Arogansi Pimpinan Bank BJB Kota Banjar: Transparansi Asuransi Dipertanyakan, Wartawan Dihindari
Jayantara-News.com, Kota Banjar
Kritik tajam dilontarkan masyarakat terhadap manajemen Bank BJB Cabang Kota Banjar, khususnya kepada Pimpinan Cabang (Pincab) Fajar dan Manajer Operasional Nugraha. Kedua pejabat tersebut dinilai arogan dan terkesan menghindari wartawan serta masyarakat yang mempertanyakan hak-hak mereka, terutama terkait transparansi asuransi debitur.
Sebagai lembaga keuangan daerah, Bank BJB seharusnya menjunjung tinggi transparansi dan akuntabilitas dalam pelayanannya.
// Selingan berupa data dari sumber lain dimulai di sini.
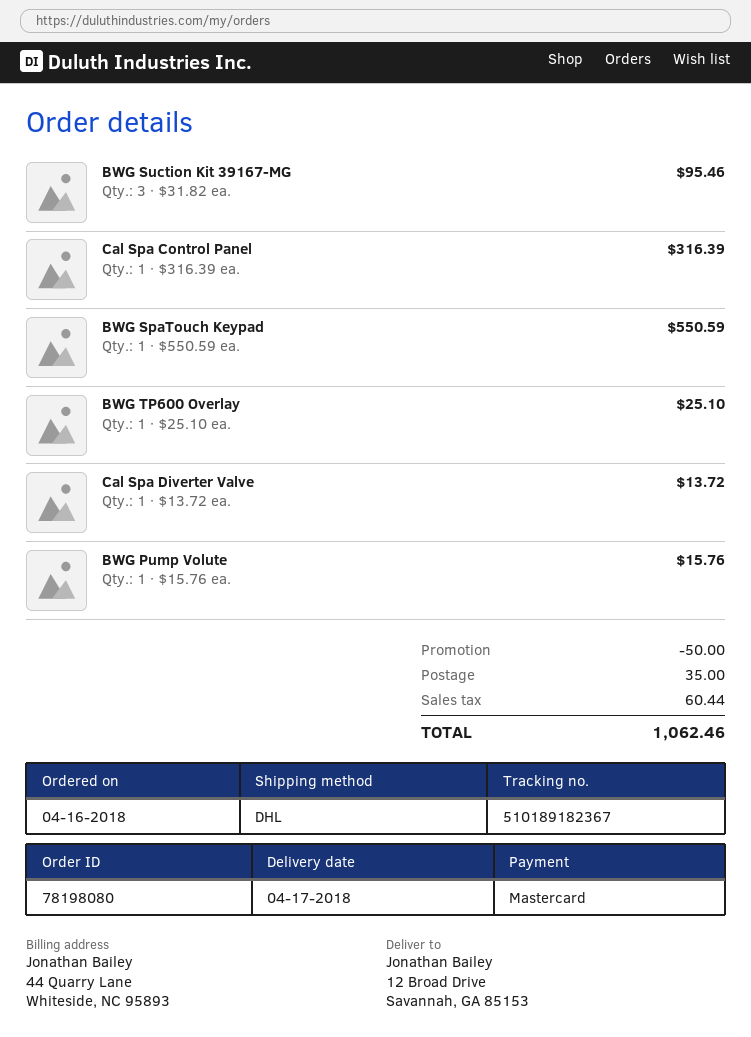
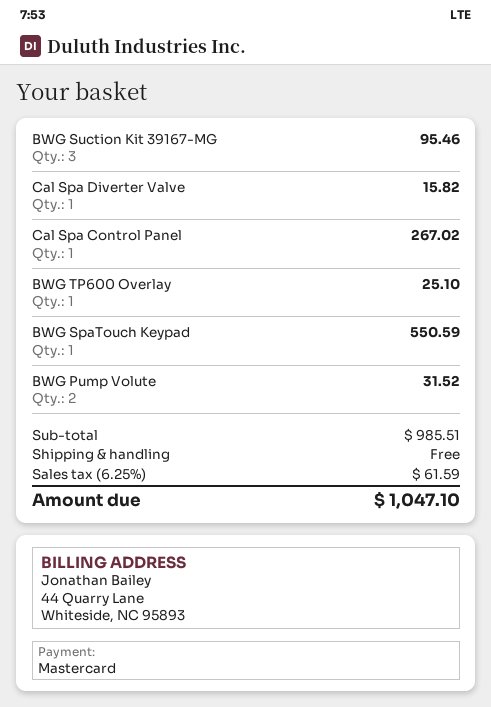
Cal Spa Control Panel: 1 for 316.39 -> 1 for 267.02
Cal Spa Diverter Valve: 1 for 13.72 -> 1 for 15.82
BWG Pump Volute: 1 for 15.76 -> 2 for 31.52
discount: 50.00 -> none
shipping: 35.00 -> 0.00
tax: 60.44 -> 61.59
total: 1062.46 -> 1047.10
Namun, sejumlah wartawan yang hendak meminta klarifikasi terkait isu transparansi justru mendapat respons dingin. Sikap ini bertentangan dengan UU No. 40 Tahun 1999 tentang Pers, yang menjamin kebebasan pers dan mengatur hak-hak wartawan dalam menjalankan tugas jurnalistik.
Endang, seorang pemerhati dari LSM, menyoroti bahwa wartawan adalah pihak yang dilindungi oleh undang-undang dan memiliki peran penting dalam menyampaikan aspirasi masyarakat. “Jangan sampai ada kesan bahwa Bank BJB alergi terhadap wartawan. Mereka itu identitasnya jelas dan tujuannya juga baik. Apa yang perlu ditakuti?” tegasnya.
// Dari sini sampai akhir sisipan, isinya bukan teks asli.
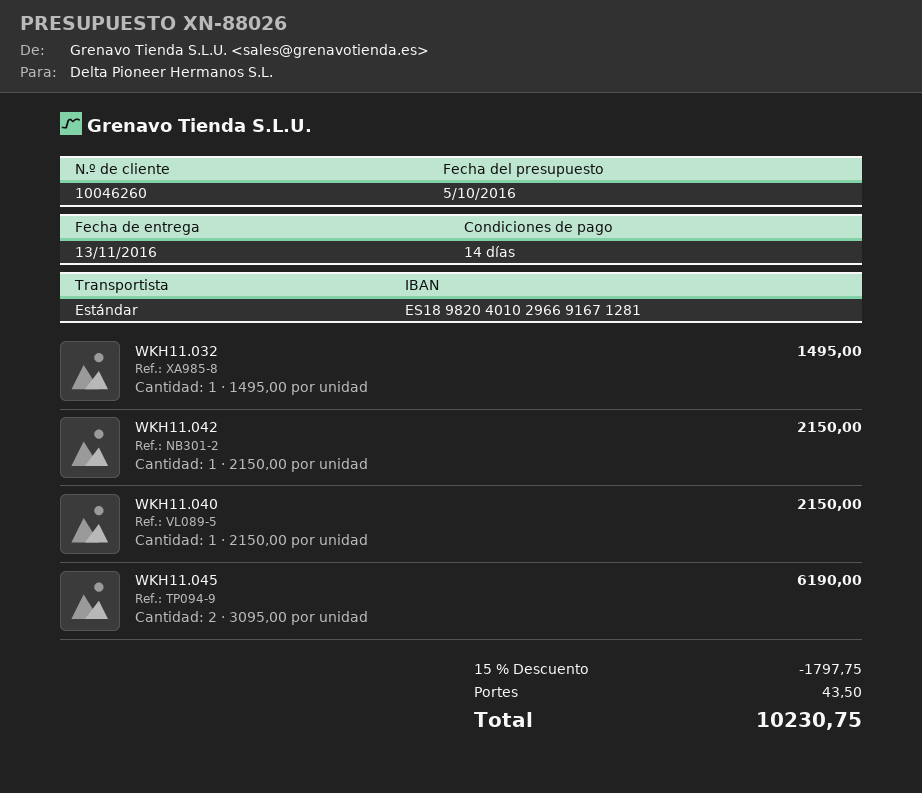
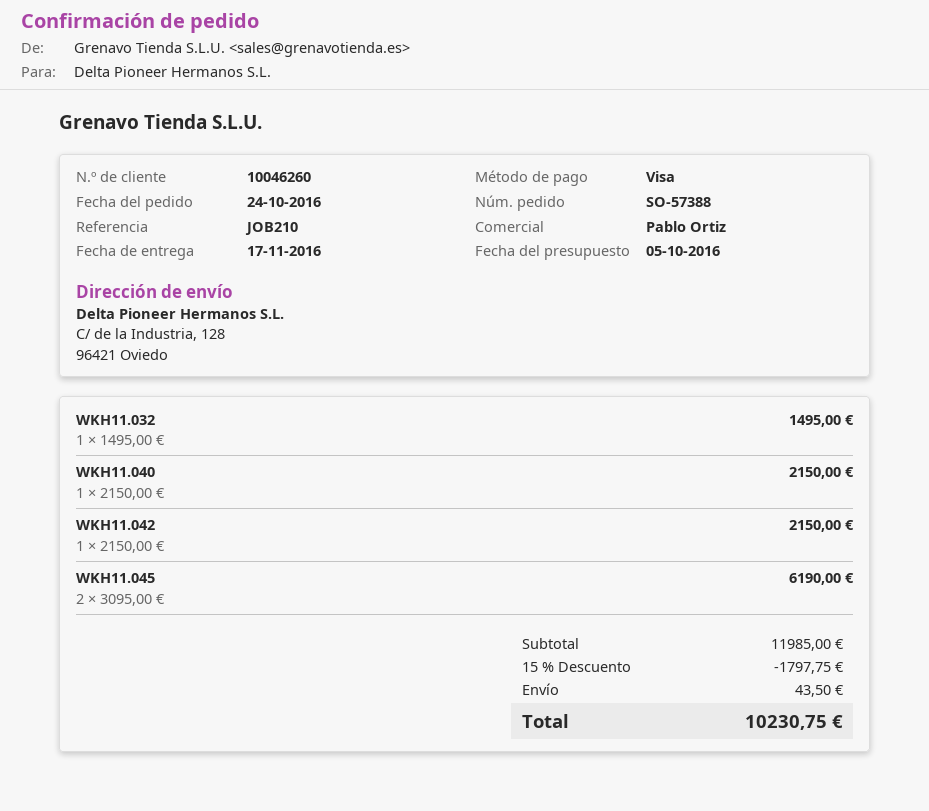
delivery date: 2016-11-13 -> 2016-11-17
Keluhan lain datang dari debitur yang merasa tidak mendapatkan informasi lengkap mengenai asuransi yang dibebankan pada mereka. Berdasarkan Pasal 19 ayat (1) UU No. 8 Tahun 1999 tentang Perlindungan Konsumen, pelaku usaha wajib memberikan informasi yang benar, jelas, dan jujur terkait produk atau jasa yang ditawarkan.
Menurut Endang, para debitur memiliki hak untuk mengetahui nama perusahaan asuransi, nilai premi, dan menerima sertifikat polis. “Ironisnya, banyak debitur yang tidak tahu-menahu soal asuransi, padahal uang mereka sudah dipotong saat akad kredit,” tambahnya.
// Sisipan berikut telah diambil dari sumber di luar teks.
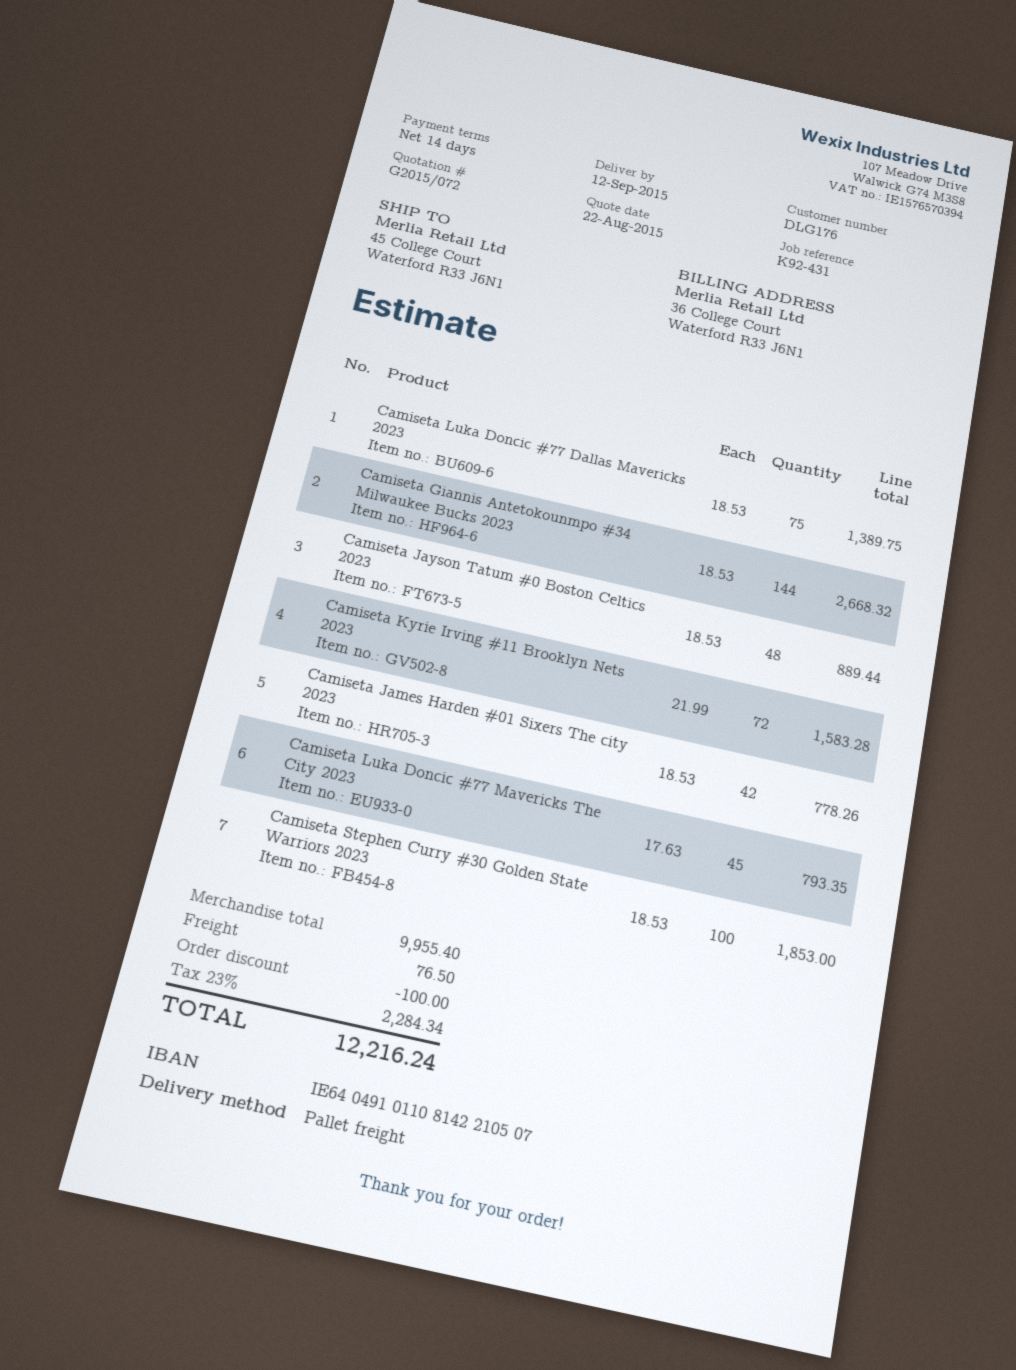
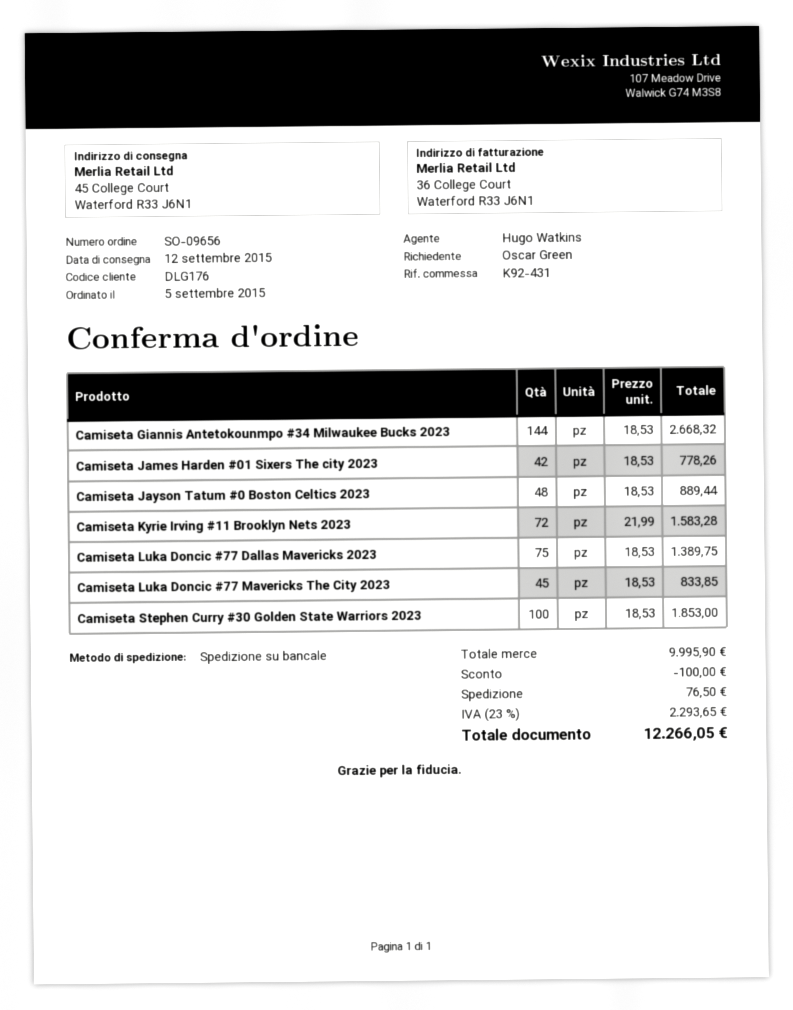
Camiseta Luka Doncic #77 Mavericks The City 2023: 45 x 17.63 = 793.35 -> 45 x 18.53 = 833.85
subtotal: 9955.40 -> 9995.90
tax: 23% = 2284.34 -> 23% = 2293.65
total: 12216.24 -> 12266.05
Tutus Tusro, tokoh PGRI, turut memperkuat pernyataan tersebut. Ia menegaskan bahwa selama bertahun-tahun menjadi nasabah BJB, ia tidak pernah mendapatkan informasi lengkap terkait asuransi. “Ini seperti upaya membodohi masyarakat,” kritiknya.
Keluhan lain muncul dari seorang debitur bernama Ade Givan. Ia dan rekannya berkali-kali mendatangi customer service Bank BJB untuk menarik tabungan wajib yang dipotong dari pinjaman mereka. Namun, proses tersebut berbelit-belit karena memerlukan persetujuan pimpinan cabang yang sulit ditemui.
“Kami datang untuk kebutuhan mendesak, tapi selalu dipersulit. Ini menunjukkan betapa buruknya pelayanan di Bank BJB Kota Banjar,” keluhnya.
Hal ini bertentangan dengan Pasal 4 huruf c UU No. 8 Tahun 1999 tentang Perlindungan Konsumen, yang menyatakan bahwa konsumen berhak atas pelayanan yang jujur dan tidak diskriminatif.
Menyikapi situasi ini, Endang mengusulkan agar dilakukan audit independen terhadap manajemen Bank BJB, tidak hanya di Kota Banjar, tetapi di seluruh cabang di Jawa Barat. “Audit ini penting untuk memastikan transparansi dan akuntabilitas dalam pengelolaan dana masyarakat,” tegasnya.
Hingga berita ini diturunkan, pihak Bank BJB Kota Banjar belum memberikan tanggapan resmi. (Tim)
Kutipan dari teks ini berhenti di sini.